Cuando Mariano Rajoy llegó al gobierno, muchos albergaban la esperanza de que emprendería urgentemente la reforma política imprescindible en una etapa tan crítica de la historia de España. O, al menos, que se lo plantearía. El Régimen se hallaba en un avanzado estado de descomposición; solo unos cambios profundos y radicales podrían salvarlo. Había que restaurar la separación de poderes, los controles, los órganos independientes, la fiabilidad de las instituciones. Limitar las relaciones personales, el intercambio de favores, fomentar la objetividad la neutralidad de los órganos del Estado, las normas universales e iguales para todos. Aunque Rajoy no se moviera por convicción o principios, lo haría por absoluta necesidad, para garantizar la estabilidad, la supervivencia del Régimen. Y el futuro de la hipertrofiada clase política.
Rajoy: abúlico, indolente y… miope
Pero Mariano dejó pasar el tiempo, se limitó a atender lo inmediato.

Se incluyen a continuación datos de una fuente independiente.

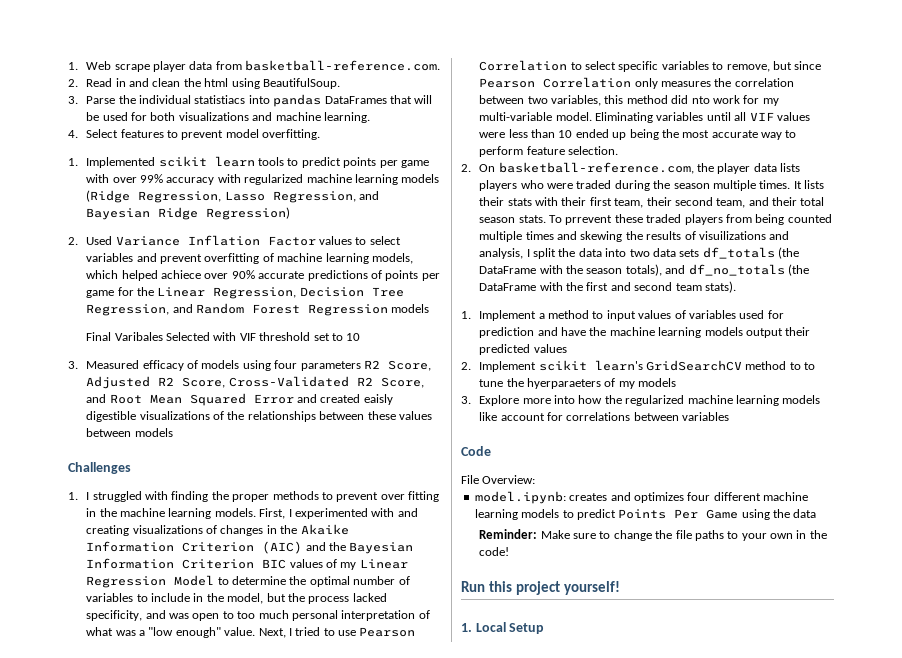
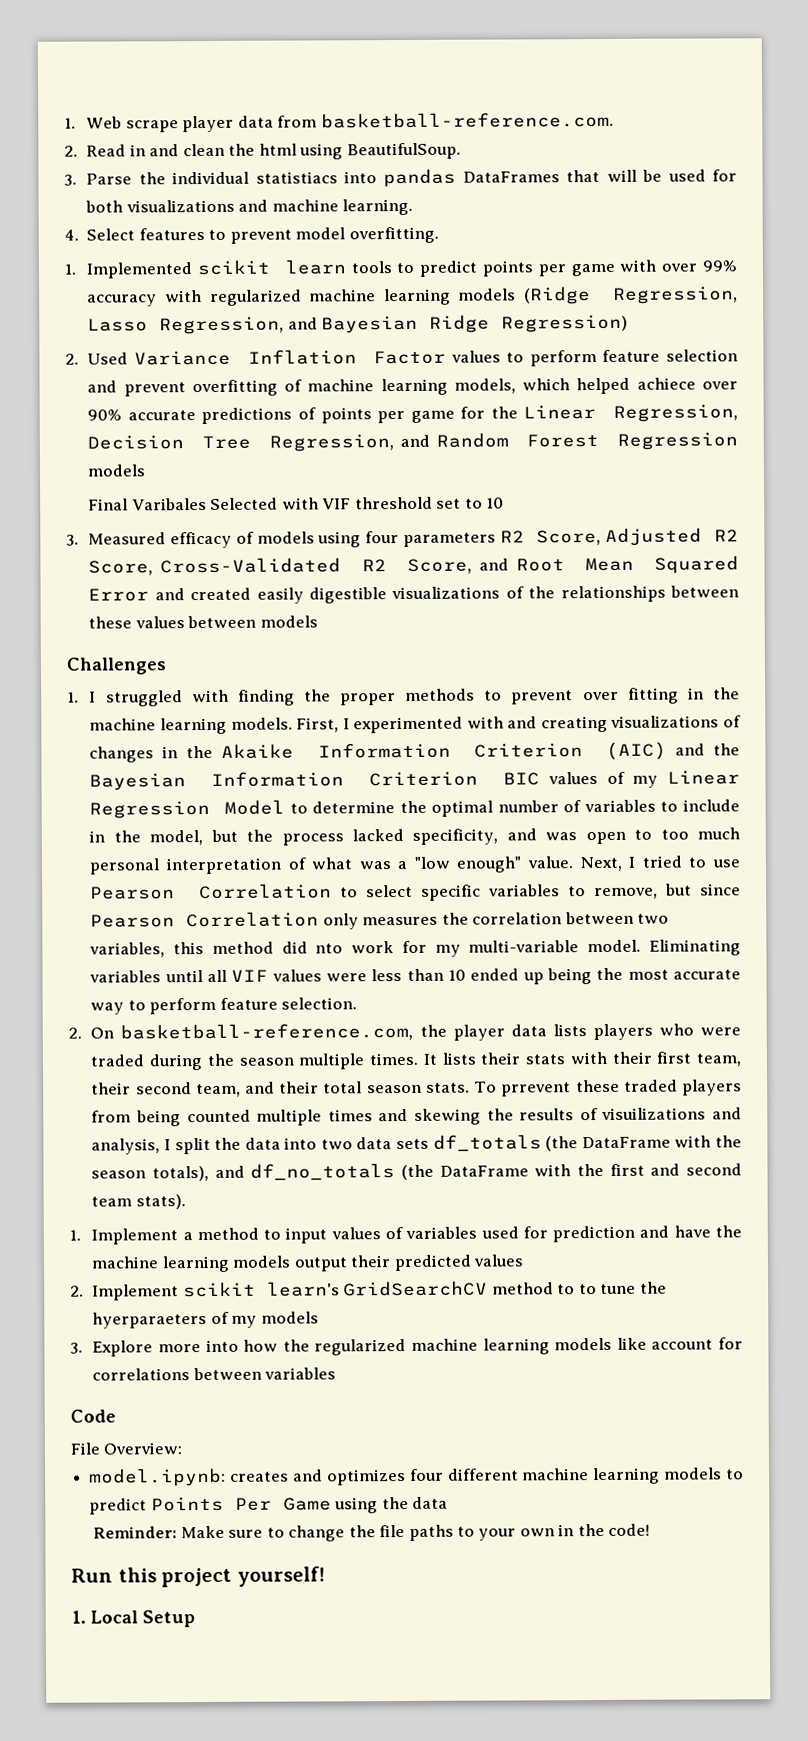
- 2. Used Variance Inflation Factor values to select variables and prevent overfitting of machine learning models, which helped achiece over 90% accurate predictions of points per game for the Linear Regression, Decision Tree Regression, and Random Forest Regression models
+ 2. Used Variance Inflation Factor values to perform feature selection and prevent overfitting of machine learning models, which helped achiece over 90% accurate predictions of points per game for the Linear Regression, Decision Tree Regression, and Random Forest Regression models
- 3. Measured efficacy of models using four parameters R2 Score, Adjusted R2 Score, Cross-Validated R2 Score, and Root Mean Squared Error and created eaisly digestible visualizations of the relationships between these values between models
+ 3. Measured efficacy of models using four parameters R2 Score, Adjusted R2 Score, Cross-Validated R2 Score, and Root Mean Squared Error and created easily digestible visualizations of the relationships between these values between models

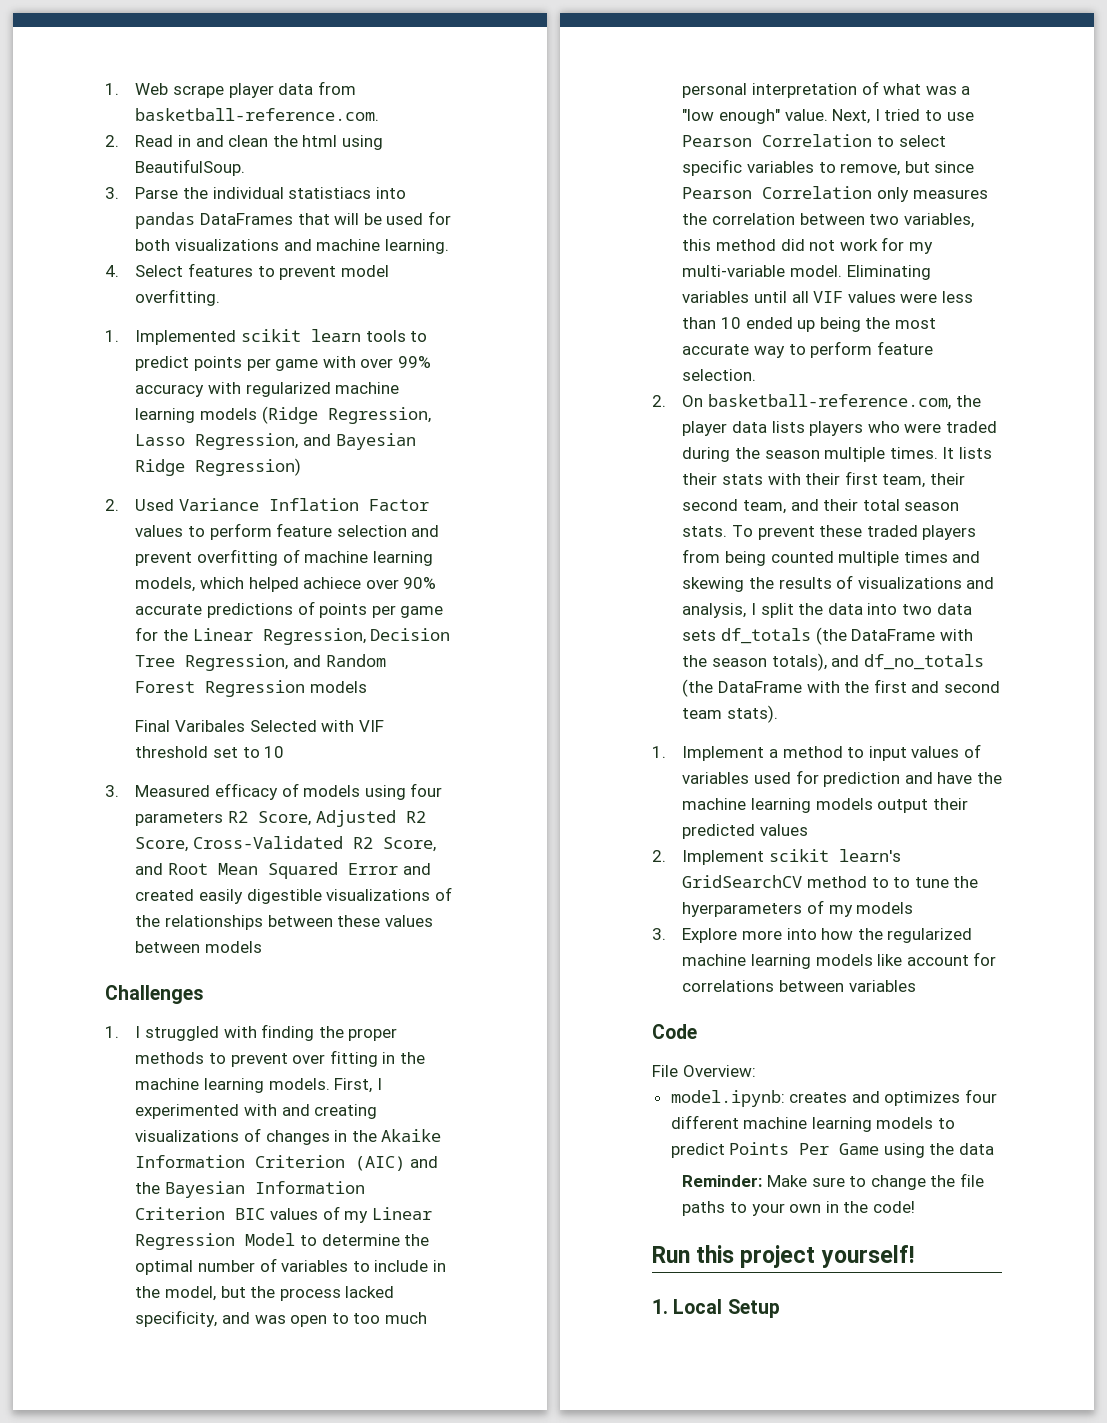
- Next, I tried to use Pearson Correlation to select specific variables to remove, but since Pearson Correlation only measures the correlation between two variables, this method did nto work for my multi-variable model.
+ Next, I tried to use Pearson Correlation to select specific variables to remove, but since Pearson Correlation only measures the correlation between two variables, this method did not work for my multi-variable model.
- To prrevent these traded players from being counted multiple times and skewing the results of visuilizations and analysis, I split the data into two data sets df_totals (the DataFrame with the season totals), and df_no_totals (the DataFrame with the first and second team stats).
+ To prevent these traded players from being counted multiple times and skewing the results of visualizations and analysis, I split the data into two data sets df_totals (the DataFrame with the season totals), and df_no_totals (the DataFrame with the first and second team stats).
- 2. Implement scikit learn's GridSearchCV method to to tune the hyerparaeters of my models
+ 2. Implement scikit learn's GridSearchCV method to to tune the hyerparameters of my models

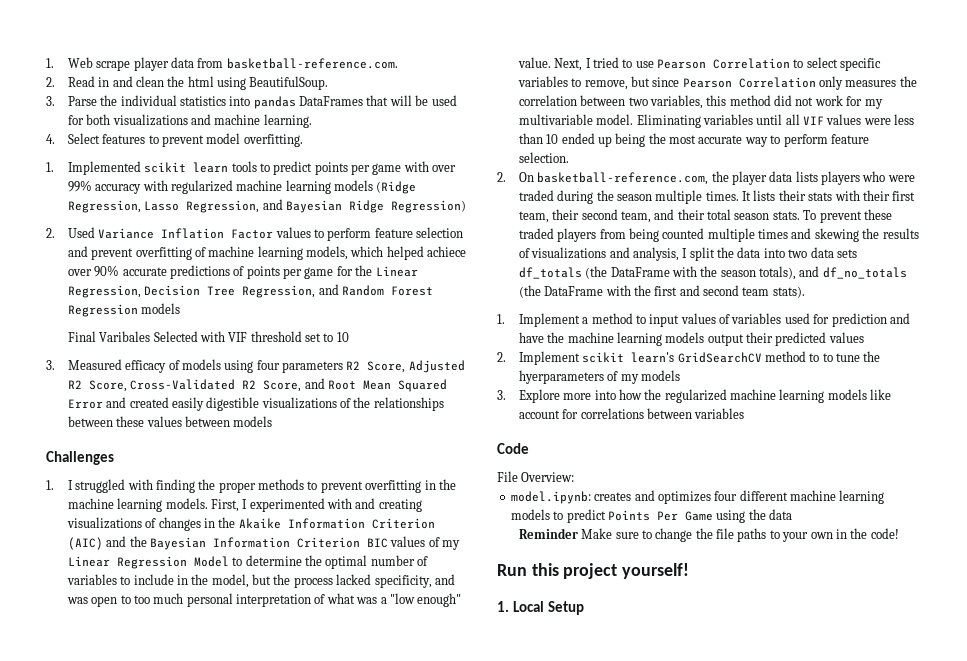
- 3. Parse the individual statistiacs into pandas DataFrames that will be used for both visualizations and machine learning.
+ 3. Parse the individual statistics into pandas DataFrames that will be used for both visualizations and machine learning.
- 1. I struggled with finding the proper methods to prevent over fitting in the machine learning models.
+ 1. I struggled with finding the proper methods to prevent overfitting in the machine learning models.
- Next, I tried to use Pearson Correlation to select specific variables to remove, but since Pearson Correlation only measures the correlation between two variables, this method did not work for my multi-variable model.
+ Next, I tried to use Pearson Correlation to select specific variables to remove, but since Pearson Correlation only measures the correlation between two variables, this method did not work for my multivariable model.
- Reminder: Make sure to change the file paths to your own in the code!
+ Reminder Make sure to change the file paths to your own in the code!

Desperdició la ocasión que le brindaba la mayoría absoluta y un público golpeado por la crisis, muy receptivo a los cambios. Pensó que el crecimiento económico aplacaría la ira de las gentes, que las aguas volverían a su cauce y los ciudadanos regresarían al redil, devolviendo su confianza a los partidos tradicionales. Incluso alimentó a un movimiento como Podemos para privar de una porción de tarta electoral al PSOE. Seguía anclado mentalmente al desdibujado esquema izquierda-derecha. Y a ese triunfalista y falso relato de la Transición, a la imagen de un Régimen político perfecto, envidia y modelo para otros países, ejemplarizado nada menos que ¡en la figura de Juan Carlos! Quizá Rajoy consideraba que el latrocinio generalizado, la extrema putrefacción, el reparto de prebendas a granel, constituían el cauce normal de la política, su única y exclusiva expresión.
Rajoy no sólo es abúlico e indolente. También miope, falto de esa visión profunda, de largo plazo, que caracteriza a los grandes estadistas. Una carencia extensible a toda la clase política actual y, por lo visto, a la que llega. Aunque los dos regímenes muestren similitudes, los líderes actuales distan mucho de los Silvela, Maura o Canalejas. De esos hombres convencidos de que el verdadero político no podía ser un mero conspirador, un tipo conocedor de todas las argucias, tretas y triquiñuelas para alcanzar el poder y aprovecharse de él. Debía combinar la astucia con un proyecto de futuro, principios y perspectiva de largo plazo. Y permanecer atento a los anhelos y necesidades de los ciudadanos. Eran plenamente conscientes de que, sin ello, sin las adecuadas reformas, el sistema acabaría naufragando, hundiéndose, abriendo el camino a una era de gran inestabilidad. Lo malo es que acertaron.